November 8, 2023
Michael Merzenich, PhD

“He even makes the deaf hear and the mute speak.” [Mark 7:37]

I was privileged as a young scientist to lead a team that helped develop the modern cochlear implant, which (in several different forms) has restored hearing to approximately 800,000 formerly profoundly deaf individuals.

The crude information representing language sounds that cochlear implants deliver to the brain through stimulation of surviving auditory nerve fibers is sufficient for the remarkable plastic machinery of our brains to ultimately reinterpret it as normal-sounding speech.

But what about the large population of individuals who can hear speech, but are unable to verbally respond? Such mute individuals fall into two large classes. Many have endured brain injuries that have physically destroyed speech production abilities in their brains. In others, the cortical speech production “machinery” is intact, but because of physical injury to the vocal tract (from cancer, trauma, or brainstem injury), the tract is neurologically dysfunctional.

Nearly 20 years ago, I met a young child — let’s call her “Katy” — who was a delightful sprite in my extended family. Near her fourth birthday, a nanny focused on watching her baby sister while Katy was playing on a playground slide with her jump rope. In a freak accident, Katy managed to hang herself. By the time she was discovered, brainstem damage had resulted in general paralysis and a “permanent” loss of her ability to produce speech. Now as a young wheelchair-bound adult, Katy has some understanding of what she hears, but almost no ability to convey her sentiments or thoughts. I imagine there must be some (silent) screaming involved.

Brain Computer Interface
In the same era, a brilliant young student showed up in my neuroscience lab motivated to learn more about the brain and its plasticity. Edward Chang, MD, PhD, as I predicted, evolved into an internationally distinguished brain surgeon and is now professor and chairman of the Department of Neurosurgery at the University of California, San Francisco (UCSF). For more than a decade, Chang and his research team have asked a simple question: Can we record information that accurately represents what a mute individual is trying to say, and use that information to restore their voice? As recently reported in Nature, the answer appears to be “yes.”

Conceptionally, their strategy is relatively simple. By recording from densely distributed locations across the surfaces of the cortical region that controls speech production and related facial expression, they can analytically define what the patient is trying to say, even while the disconnected outputs of the patient’s brain hit a dead end.

hang’s team could have had this interpretation of the signals recorded from 253 brain locations written out as text on a screen, or spoken from a speaker mounted on the patient’s stony face or head. Instead they chose a video avatar. Through that avatar, the patient could express their speech in sound with appropriate lip and mouth movements — and when called for, a smile, frown, sneer, or giggle that more fully conveys their intent. By recording facial expression dynamics, it can also modulate the speech to further express the patient’s conveyed emotions.

This brain-AI interface worked in an initial patient, with a high speech production accuracy rate (≈ 95%). There are still important challenges to make it practical for wider use. The brain response recording side of the device needs to be engineered to be fully implantable, with rechargeable electronics that could wirelessly communicate with portable analytical, acoustic, and visual display hardware. Program development is now focused on improving the speed of accuracy of neurologic signal-to-avatar responding. Currently, it’s about half as fast as the normal speaking rate.

In parallel, Chang’s team is further training patients to deploy inherent brain plasticity to improve the accuracy and speed of their speech production, facial expressions, and emotion-modulated voicing still further.

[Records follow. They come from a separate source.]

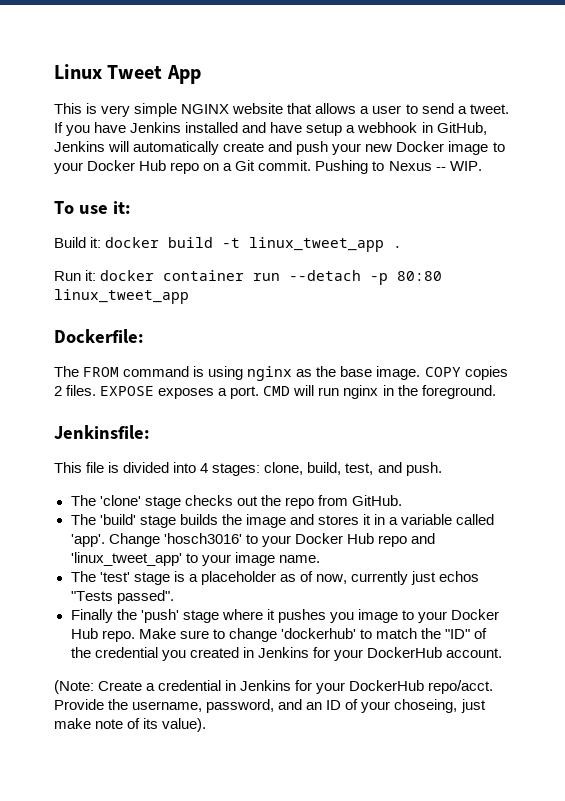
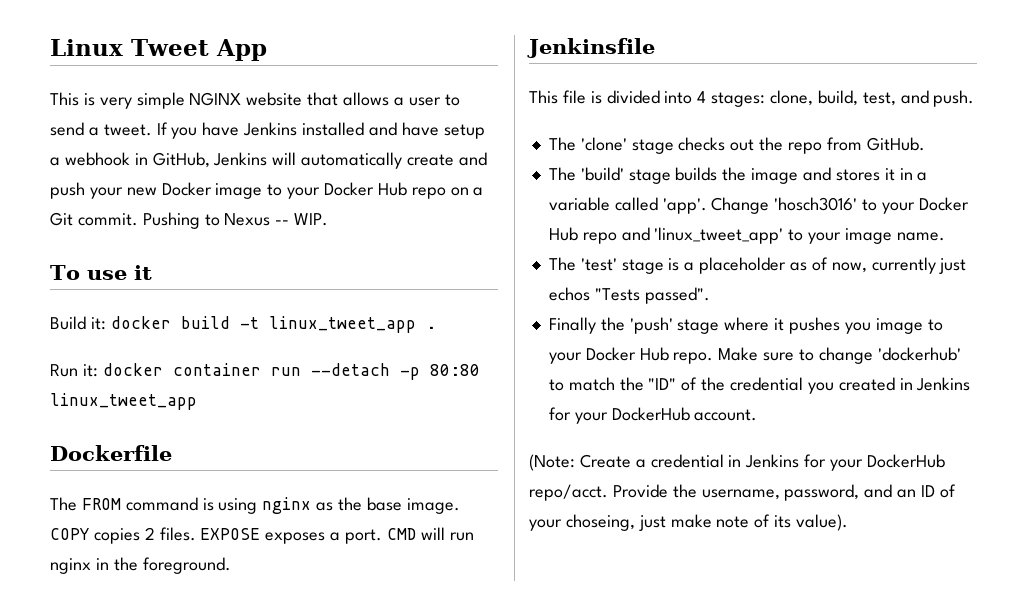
- To use it:
+ To use it
- Dockerfile:
+ Dockerfile
- Jenkinsfile:
+ Jenkinsfile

I believe that these challenges are addressable and that within a few years, a reliable, deliverable device shall be in hand.

Microelectrode Arrays Deeper in the Brain
An alternative approach to that of this UCSF team uses grids of microelectrodes introduced vertically into the middle layers or across the depths of the thin cerebral cortical mantle. This placement allows researchers to record more specific voluntary movement control information than can be recorded by the dense surface-mounted electrocorticography arrays used in the UCSF team’s devices.

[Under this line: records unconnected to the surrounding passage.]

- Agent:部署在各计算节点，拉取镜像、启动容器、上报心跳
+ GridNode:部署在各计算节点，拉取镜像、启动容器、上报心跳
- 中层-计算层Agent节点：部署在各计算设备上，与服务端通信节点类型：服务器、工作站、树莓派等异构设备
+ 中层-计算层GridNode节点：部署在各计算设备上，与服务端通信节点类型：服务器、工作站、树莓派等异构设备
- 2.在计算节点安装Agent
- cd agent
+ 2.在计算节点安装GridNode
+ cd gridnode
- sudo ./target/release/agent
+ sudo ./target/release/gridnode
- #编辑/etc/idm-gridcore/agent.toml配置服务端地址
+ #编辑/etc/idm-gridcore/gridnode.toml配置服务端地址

In practice, this substantial advantage in the quality of information fed to the artificial intelligence analytics is offset by disadvantages in recording response stability, a shorter mean time between failure of these more invasive devices, and trauma associated with the surgical introduction and potential removal or replacement of the microelectrodes. In a recent Stanford trial applying this strategy, researchers succeeded in translating aural speech to text by recording from the speech motor cortex. As in the UCSF experiment, the speech production rate was at about half the normal speed; the accuracy was a little lower, at a rate of about 75%.

Because of limitations in recording stability, frequent calibration was required to implement this approach. The shorter operable time before failure for the current forms of these devices represent a major unresolved question for their future use.

Chang’s UCSF team appears to have a clearer road ahead, at least in the near term, for restoring those silent voices. Such technology and will eventually enable us to reanimate paralyzed arms and legs and bodies.

For my part, I foresee a day, not too far in the future, when I visit Katy and can hear and see her avatar laugh as she tries to tell this old scientist the exciting things that are happening in our medical world.

It is, as described in Mark 7:37, the stuff of miracles.